Color Conversion
#009999Navigator's Teal
About this color
Calm competence with refreshing clarity
A deep, vivid teal that reads equal parts blue-green with crisp, oceanic clarity. It evokes focused freshness — like a cool, disciplined tide that energizes without shouting.
Designer tip: Use Navigator's Teal (#009999) as a primary action color on dark-neutral interfaces: place it on a near-white background for CTAs and on F5F5F5 or BDB7AD panels for strong but friendly emphasis, and increase icon/label weight by +1 to preserve legibility against its deep saturation.
Best use case: Primary call-to-action color for wellness or fintech web apps where you need trustworthy energy and high contrast without aggressive warmth.
Psychology
Psychological traits and emotional associations
Effect
In a space or interface, this saturated mid-dark teal sharpens perceived cleanliness and order while still feeling approachable; it reduces perceived visual noise and can anchor layouts without dominating them. Because of its high chroma, it draws attention to interactive elements and communicates modern reliability.
Emotional impact
A steady, quietly energizing reassurance that something is well maintained and contemporary.
Meaning & symbolism
Cultural symbolism and significance
Cultural significance
In Western branding, teal shades like this are read as modern, clean, and tech-forward; in many coastal cultures (Caribbean, Southeast Asia) similar hues signal shallow, life-filled waters and tourism; in medical contexts globally, teal variants are associated with scrubs and hygiene.
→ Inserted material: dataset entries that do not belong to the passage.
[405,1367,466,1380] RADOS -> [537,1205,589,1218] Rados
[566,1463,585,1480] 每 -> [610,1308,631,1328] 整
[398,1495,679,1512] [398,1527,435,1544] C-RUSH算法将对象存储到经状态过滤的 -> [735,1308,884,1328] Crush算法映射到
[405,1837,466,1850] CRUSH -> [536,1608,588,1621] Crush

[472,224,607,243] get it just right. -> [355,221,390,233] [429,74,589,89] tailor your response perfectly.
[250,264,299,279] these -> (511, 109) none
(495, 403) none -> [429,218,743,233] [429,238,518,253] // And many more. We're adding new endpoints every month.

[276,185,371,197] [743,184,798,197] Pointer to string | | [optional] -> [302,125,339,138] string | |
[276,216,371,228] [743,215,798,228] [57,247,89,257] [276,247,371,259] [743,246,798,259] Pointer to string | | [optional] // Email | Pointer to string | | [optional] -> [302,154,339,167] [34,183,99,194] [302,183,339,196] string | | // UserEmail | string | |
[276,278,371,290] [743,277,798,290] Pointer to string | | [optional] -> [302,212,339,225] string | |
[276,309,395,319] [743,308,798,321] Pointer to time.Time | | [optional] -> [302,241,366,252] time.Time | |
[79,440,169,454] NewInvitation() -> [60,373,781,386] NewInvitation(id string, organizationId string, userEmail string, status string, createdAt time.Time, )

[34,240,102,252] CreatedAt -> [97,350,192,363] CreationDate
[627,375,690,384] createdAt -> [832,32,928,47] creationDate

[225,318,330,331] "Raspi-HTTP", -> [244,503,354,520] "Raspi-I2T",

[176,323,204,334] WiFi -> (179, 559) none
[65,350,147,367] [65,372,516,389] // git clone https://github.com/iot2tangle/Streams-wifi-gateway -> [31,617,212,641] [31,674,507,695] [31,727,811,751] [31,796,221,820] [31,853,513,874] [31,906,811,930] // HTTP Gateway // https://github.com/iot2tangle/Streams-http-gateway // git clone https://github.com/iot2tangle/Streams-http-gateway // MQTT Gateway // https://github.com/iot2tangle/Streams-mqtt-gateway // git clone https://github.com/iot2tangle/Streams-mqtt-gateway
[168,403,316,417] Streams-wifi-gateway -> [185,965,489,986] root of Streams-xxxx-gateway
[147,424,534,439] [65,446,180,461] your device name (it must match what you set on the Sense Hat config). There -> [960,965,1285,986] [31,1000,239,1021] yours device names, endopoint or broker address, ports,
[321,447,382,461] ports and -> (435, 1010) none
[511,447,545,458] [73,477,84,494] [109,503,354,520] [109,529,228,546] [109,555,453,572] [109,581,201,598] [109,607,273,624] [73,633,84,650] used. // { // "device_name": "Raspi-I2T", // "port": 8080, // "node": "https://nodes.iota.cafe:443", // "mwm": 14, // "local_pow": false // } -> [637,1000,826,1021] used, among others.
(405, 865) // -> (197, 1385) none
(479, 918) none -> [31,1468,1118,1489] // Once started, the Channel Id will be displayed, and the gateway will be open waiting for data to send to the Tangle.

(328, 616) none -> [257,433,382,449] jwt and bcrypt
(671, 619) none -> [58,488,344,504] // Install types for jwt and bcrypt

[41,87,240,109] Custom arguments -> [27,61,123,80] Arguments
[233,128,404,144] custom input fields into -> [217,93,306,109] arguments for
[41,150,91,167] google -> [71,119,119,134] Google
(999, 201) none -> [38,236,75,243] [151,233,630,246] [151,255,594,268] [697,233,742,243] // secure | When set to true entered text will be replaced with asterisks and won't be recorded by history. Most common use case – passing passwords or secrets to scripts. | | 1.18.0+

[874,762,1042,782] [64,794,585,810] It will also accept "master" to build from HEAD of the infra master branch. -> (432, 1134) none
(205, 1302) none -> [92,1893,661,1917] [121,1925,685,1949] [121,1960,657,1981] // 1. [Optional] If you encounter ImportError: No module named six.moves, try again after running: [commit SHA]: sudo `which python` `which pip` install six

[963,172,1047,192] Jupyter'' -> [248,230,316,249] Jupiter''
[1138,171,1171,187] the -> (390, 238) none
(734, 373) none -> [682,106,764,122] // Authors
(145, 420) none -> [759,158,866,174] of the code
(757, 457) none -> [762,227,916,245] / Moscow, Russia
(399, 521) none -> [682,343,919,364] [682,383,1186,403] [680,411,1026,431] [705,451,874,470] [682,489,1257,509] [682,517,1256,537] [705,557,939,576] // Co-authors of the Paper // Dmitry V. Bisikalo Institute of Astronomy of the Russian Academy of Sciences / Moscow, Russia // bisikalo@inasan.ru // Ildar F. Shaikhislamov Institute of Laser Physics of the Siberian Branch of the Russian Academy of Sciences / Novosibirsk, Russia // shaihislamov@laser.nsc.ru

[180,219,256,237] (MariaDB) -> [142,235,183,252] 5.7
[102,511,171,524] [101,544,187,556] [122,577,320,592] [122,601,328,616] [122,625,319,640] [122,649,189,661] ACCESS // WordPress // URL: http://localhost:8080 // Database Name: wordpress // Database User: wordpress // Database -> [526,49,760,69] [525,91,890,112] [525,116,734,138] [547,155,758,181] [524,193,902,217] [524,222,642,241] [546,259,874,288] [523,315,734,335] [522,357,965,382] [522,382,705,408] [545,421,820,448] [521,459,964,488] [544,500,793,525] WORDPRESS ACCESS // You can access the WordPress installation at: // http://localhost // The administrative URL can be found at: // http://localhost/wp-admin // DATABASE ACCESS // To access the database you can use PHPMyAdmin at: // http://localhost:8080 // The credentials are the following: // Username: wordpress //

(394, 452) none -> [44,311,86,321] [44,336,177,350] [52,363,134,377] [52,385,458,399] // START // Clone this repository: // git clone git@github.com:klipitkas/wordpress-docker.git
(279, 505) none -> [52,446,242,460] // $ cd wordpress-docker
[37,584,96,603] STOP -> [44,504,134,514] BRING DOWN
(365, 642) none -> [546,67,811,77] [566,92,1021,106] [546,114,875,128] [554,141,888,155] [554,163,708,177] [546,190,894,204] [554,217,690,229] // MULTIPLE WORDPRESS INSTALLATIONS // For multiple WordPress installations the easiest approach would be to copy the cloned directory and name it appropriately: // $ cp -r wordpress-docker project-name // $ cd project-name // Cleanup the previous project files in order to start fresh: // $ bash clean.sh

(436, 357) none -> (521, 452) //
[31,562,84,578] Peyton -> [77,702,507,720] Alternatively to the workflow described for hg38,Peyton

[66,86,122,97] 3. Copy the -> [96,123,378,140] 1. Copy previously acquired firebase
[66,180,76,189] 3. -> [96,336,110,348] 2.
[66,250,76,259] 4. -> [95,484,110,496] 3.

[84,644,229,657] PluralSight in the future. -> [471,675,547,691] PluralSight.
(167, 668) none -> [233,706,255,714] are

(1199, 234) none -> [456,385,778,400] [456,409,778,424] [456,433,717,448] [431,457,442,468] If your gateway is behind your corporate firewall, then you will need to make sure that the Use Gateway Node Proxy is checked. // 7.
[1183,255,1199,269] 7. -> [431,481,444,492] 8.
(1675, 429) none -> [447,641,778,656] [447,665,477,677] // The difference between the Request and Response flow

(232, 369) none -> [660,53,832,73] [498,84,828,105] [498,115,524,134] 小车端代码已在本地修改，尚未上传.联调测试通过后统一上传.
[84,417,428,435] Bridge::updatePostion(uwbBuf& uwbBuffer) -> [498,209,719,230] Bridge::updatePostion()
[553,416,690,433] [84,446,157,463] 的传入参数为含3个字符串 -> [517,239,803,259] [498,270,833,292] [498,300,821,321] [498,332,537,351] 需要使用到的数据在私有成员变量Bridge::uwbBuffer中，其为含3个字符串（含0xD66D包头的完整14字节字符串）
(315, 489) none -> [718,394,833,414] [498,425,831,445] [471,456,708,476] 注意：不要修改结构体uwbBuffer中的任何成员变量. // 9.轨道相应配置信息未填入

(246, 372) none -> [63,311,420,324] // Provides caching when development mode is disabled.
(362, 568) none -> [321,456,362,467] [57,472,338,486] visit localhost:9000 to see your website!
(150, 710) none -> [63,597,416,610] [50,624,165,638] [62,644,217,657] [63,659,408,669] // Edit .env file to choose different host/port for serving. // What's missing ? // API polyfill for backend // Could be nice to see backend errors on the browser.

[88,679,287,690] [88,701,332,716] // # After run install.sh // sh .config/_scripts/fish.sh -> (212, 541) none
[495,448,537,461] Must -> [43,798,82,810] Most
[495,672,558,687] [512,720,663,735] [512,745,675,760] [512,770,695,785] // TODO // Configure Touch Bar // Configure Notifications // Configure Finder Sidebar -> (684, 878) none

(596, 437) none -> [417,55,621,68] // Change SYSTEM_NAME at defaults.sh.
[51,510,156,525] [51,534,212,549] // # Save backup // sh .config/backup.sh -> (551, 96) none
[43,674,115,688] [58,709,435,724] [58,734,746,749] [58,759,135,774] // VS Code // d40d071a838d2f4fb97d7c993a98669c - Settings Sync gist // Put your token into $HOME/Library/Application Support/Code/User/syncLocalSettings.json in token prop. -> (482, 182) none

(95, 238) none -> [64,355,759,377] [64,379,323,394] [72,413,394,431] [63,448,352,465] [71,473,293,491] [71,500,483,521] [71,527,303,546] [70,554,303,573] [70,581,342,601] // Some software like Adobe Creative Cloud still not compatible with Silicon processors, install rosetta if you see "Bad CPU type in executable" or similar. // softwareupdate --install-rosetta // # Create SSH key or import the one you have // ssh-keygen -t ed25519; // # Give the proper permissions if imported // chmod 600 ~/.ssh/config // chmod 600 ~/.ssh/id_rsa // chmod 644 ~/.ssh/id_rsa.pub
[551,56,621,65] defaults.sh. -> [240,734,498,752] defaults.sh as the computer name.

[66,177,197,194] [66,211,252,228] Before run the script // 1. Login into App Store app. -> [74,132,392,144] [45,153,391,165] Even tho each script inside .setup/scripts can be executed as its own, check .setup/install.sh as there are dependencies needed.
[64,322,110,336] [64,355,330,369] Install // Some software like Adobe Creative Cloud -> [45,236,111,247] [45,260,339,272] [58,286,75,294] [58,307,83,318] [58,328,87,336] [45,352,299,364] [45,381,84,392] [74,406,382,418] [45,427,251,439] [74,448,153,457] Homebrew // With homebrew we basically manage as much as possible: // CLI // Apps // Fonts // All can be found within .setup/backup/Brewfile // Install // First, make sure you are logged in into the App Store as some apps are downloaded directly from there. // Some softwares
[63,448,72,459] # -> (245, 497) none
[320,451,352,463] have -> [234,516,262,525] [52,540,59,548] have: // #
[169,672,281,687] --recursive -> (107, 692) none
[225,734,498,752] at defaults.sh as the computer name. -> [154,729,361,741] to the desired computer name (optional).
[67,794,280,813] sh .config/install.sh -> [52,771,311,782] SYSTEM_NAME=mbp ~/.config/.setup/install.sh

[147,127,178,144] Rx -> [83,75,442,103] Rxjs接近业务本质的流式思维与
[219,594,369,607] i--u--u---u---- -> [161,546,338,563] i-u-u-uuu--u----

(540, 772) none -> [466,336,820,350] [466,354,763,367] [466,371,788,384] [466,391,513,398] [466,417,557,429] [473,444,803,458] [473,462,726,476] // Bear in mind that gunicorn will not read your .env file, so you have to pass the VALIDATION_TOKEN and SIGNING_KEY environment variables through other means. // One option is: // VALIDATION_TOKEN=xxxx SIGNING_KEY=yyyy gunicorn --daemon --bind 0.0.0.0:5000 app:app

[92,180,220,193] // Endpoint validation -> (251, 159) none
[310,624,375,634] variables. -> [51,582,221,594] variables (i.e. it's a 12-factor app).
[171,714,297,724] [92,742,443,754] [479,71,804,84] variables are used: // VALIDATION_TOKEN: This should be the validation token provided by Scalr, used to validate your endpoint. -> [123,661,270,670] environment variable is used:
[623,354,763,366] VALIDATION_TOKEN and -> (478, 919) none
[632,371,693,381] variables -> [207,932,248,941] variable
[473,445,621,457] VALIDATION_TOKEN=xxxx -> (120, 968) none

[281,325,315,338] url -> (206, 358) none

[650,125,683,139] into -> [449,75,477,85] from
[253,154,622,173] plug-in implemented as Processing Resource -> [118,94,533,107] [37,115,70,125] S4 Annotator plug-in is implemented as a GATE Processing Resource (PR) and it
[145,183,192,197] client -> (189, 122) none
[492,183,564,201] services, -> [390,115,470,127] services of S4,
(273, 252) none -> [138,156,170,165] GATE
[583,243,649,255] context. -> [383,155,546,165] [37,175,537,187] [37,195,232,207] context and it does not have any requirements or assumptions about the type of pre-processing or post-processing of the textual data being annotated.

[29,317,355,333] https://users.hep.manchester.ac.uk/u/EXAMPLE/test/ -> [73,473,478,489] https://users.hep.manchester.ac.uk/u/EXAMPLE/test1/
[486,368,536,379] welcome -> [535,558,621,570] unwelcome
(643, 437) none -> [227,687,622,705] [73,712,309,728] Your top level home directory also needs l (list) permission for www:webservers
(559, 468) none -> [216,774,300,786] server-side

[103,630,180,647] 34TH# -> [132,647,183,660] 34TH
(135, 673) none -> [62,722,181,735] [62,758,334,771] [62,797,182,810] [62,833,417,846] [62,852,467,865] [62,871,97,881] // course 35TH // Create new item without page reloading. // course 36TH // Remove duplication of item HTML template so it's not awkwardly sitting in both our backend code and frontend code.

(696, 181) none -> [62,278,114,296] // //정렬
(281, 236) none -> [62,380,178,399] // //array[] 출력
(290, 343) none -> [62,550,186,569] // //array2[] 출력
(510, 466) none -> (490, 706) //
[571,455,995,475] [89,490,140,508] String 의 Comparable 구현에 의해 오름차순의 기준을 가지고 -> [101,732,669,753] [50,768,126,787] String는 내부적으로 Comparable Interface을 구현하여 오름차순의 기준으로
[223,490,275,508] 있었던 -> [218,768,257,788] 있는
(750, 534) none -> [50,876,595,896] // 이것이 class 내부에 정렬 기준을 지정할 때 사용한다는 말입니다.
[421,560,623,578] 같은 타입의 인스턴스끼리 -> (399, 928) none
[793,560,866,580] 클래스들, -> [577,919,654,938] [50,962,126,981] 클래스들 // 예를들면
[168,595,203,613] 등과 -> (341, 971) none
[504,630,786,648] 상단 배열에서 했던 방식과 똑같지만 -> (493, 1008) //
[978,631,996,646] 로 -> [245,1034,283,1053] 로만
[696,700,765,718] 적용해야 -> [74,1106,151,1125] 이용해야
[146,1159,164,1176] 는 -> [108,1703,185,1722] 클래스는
Across design-conscious urban cultures, this shade reads as professional yet fresh rather than aristocratic or antique.
Positive associations
Associated with healthcare cleanliness (global) and rejuvenating tropical waters (Caribbean, SE Asia), conveying trust and freshness.
Negative associations
In some conservative contexts (certain East Asian tea cultures or rural regions) bright saturated teals can be read as overly synthetic or too modern, and in some branding contexts it may feel impersonal (corporate) rather than warm (Western audiences).
Design applications
How this color is used across different fields
SaaS product UI
Use Navigator's Teal for primary CTAs and status accents to convey trust and immediate action; its saturation ensures buttons stand out against light neutrals without needing large size.
Healthcare branding
Apply this shade on uniforms, signage, and wayfinding to communicate cleanliness and calm urgency; it reads as clinical but compassionate when paired with warm neutrals.
Retail packaging for wellness products
Wrap labels or capsule bands in this teal to imply purity and contemporary efficacy, especially for hydration and skincare lines.
Interior accents
Use as a statement wall or cabinetry color in spa-like bathrooms or reception areas to create a crisp, restorative focal point without overpowering natural materials.
Activewear and outdoor gear
Use as an accent or main color to suggest freshness and aquatic performance — it pairs well with reflective trims and deep charcoal bases.
Design guidance
Practical tips for using this color effectively in your designs
Do this
- + Pair with very light neutrals (e.g., F5F5F5) for high-clarity CTAs and hover states.
- + Use bold or semi-bold sans-serif headings when the teal is the background to maintain legibility (increase weight by 100).
- + Calm its saturation by adding a tiny amount of warm gray or burnt sienna when used across large surfaces in interiors.
Avoid this
- - Don't use it as the sole background for long-form reading surfaces — its saturation fatigues over large areas.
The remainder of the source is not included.